======== Supplied data

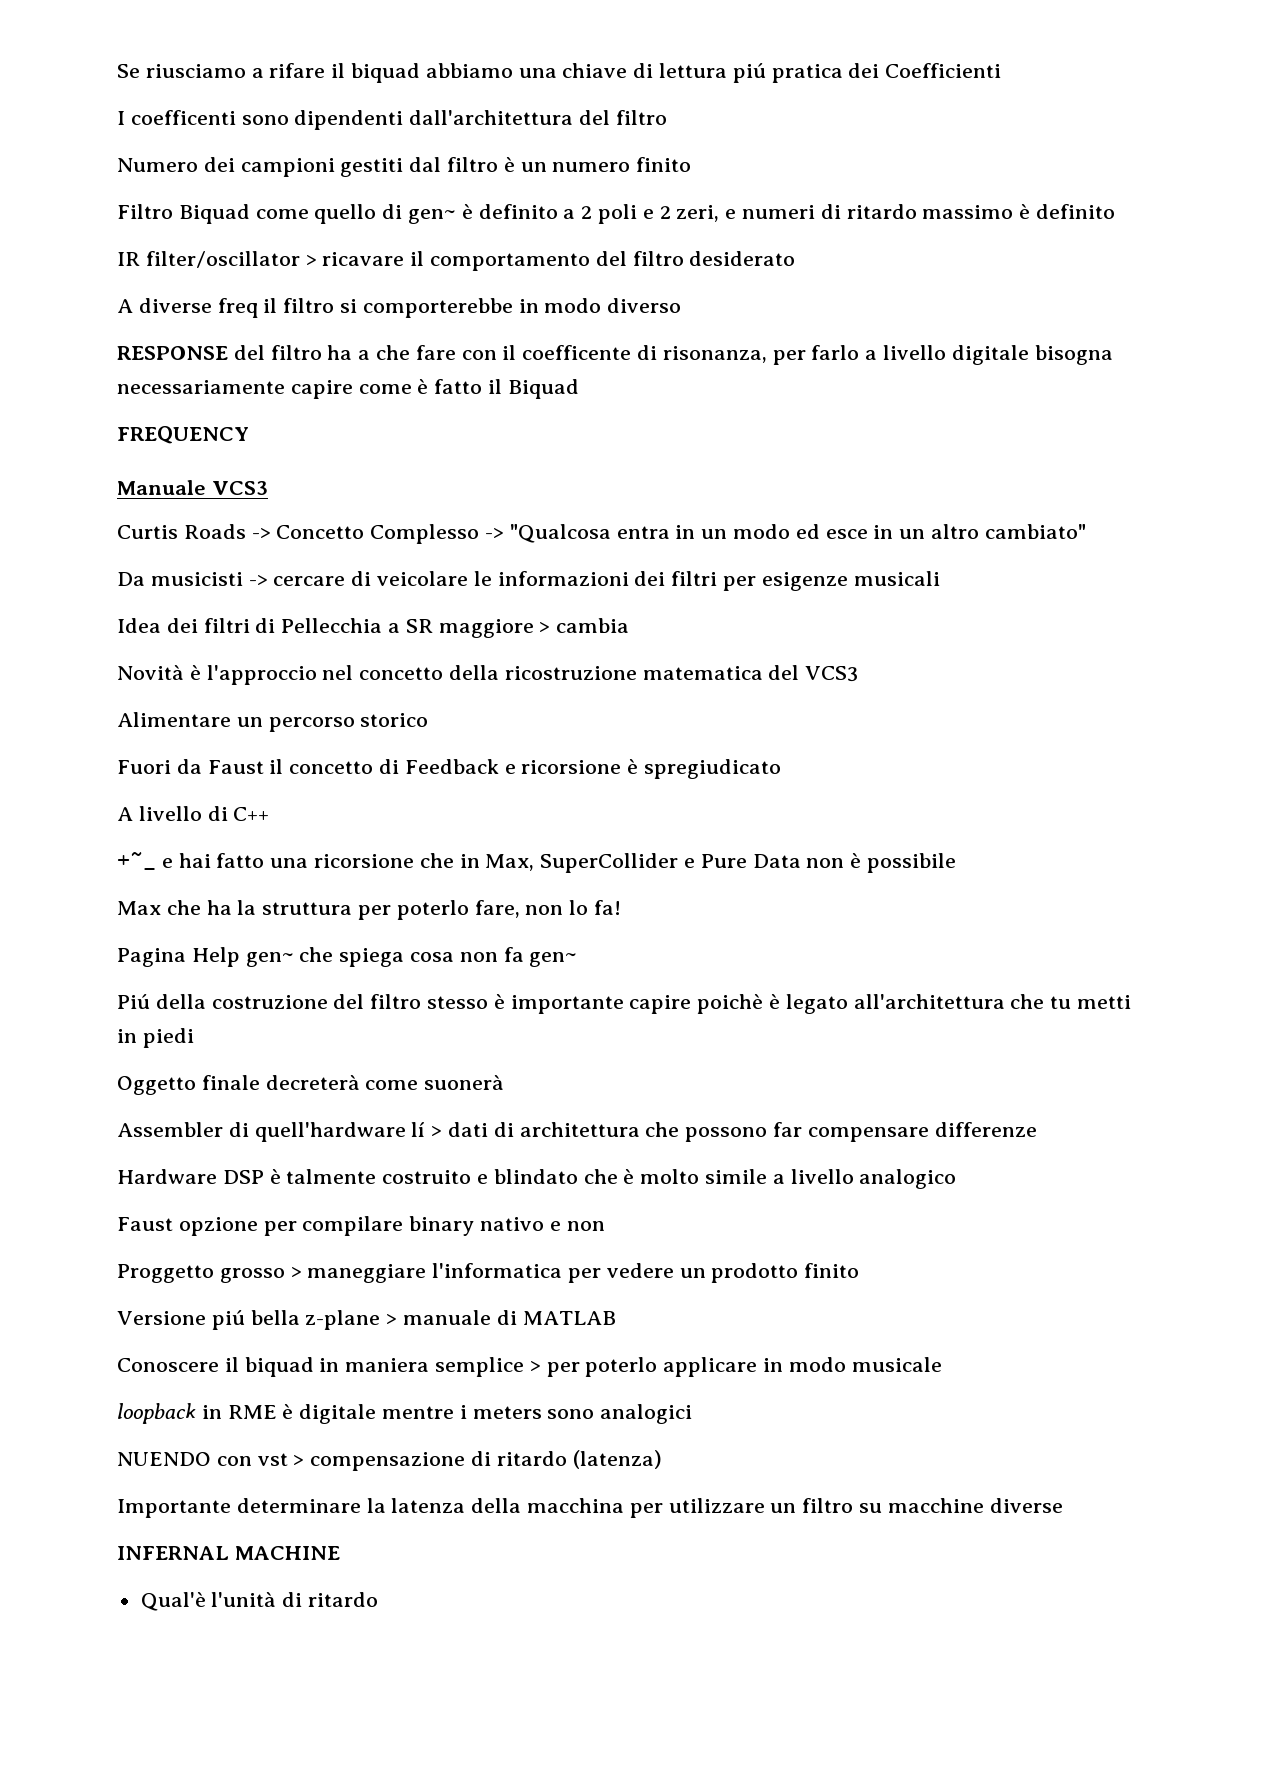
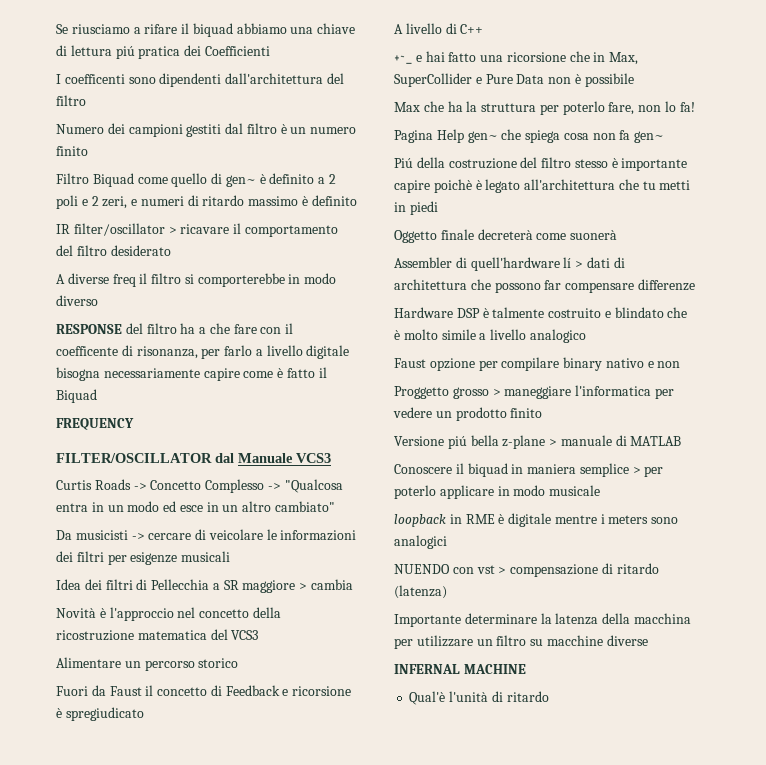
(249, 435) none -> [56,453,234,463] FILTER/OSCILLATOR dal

================
======== Supplied data

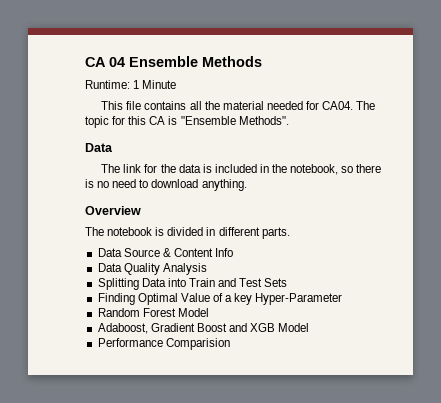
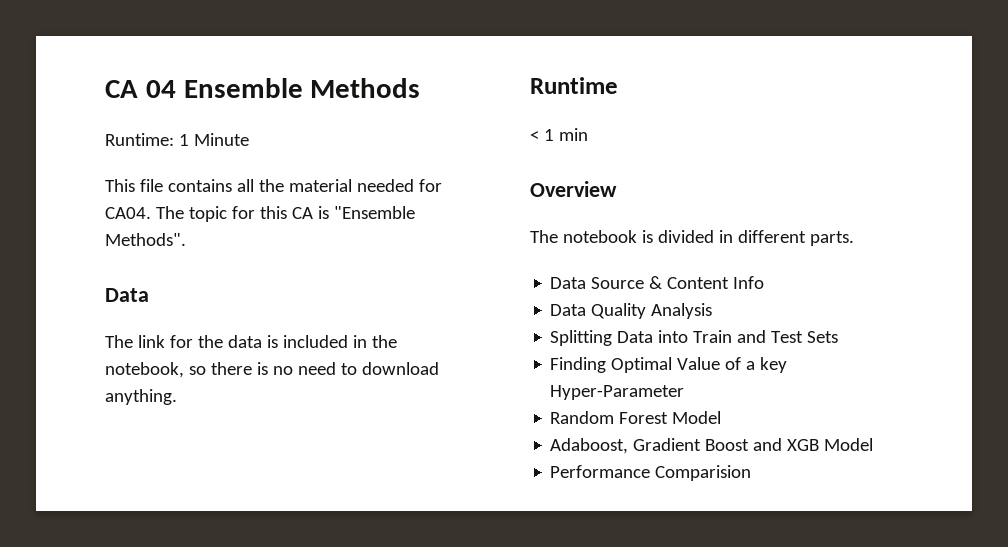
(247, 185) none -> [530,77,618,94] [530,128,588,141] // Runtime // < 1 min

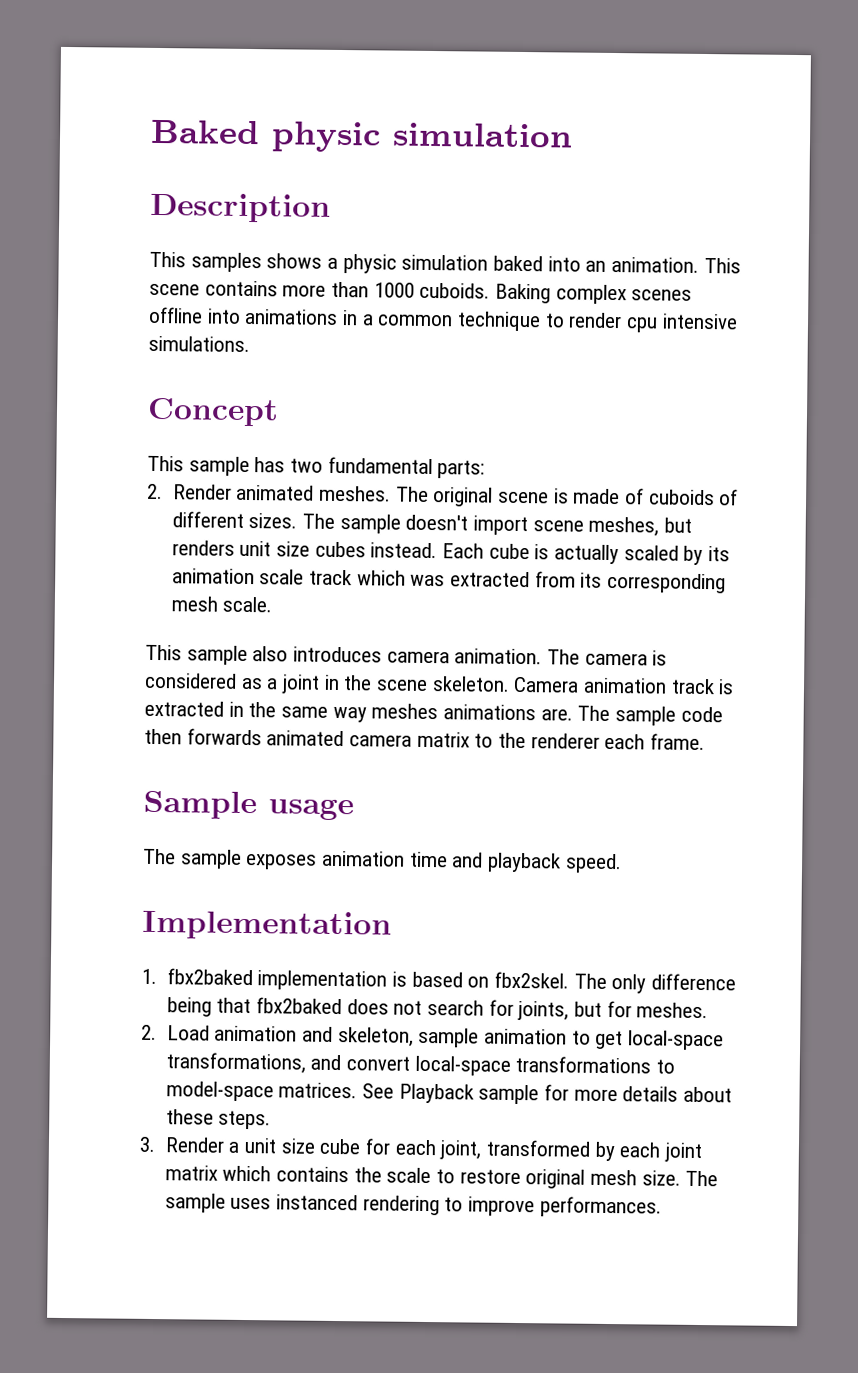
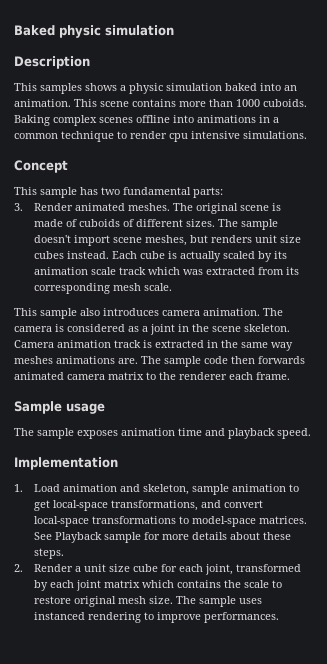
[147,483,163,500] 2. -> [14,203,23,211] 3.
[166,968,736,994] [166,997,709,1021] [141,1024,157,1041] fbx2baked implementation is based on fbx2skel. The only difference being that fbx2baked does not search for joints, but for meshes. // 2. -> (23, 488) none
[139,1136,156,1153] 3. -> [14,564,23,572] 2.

================

> Task goal
Could you return exactly the stretch of the data above that starts at the line with "[166,968,736,994] [166,997,709,1021] [141,1024,157,1041]" and ends at the line with "[139,1136,156,1153] 3. -> [14,564,23,572] 2.", both lines included?

> Answer to the problem
[166,968,736,994] [166,997,709,1021] [141,1024,157,1041] fbx2baked implementation is based on fbx2skel. The only difference being that fbx2baked does not search for joints, but for meshes. // 2. -> (23, 488) none
[139,1136,156,1153] 3. -> [14,564,23,572] 2.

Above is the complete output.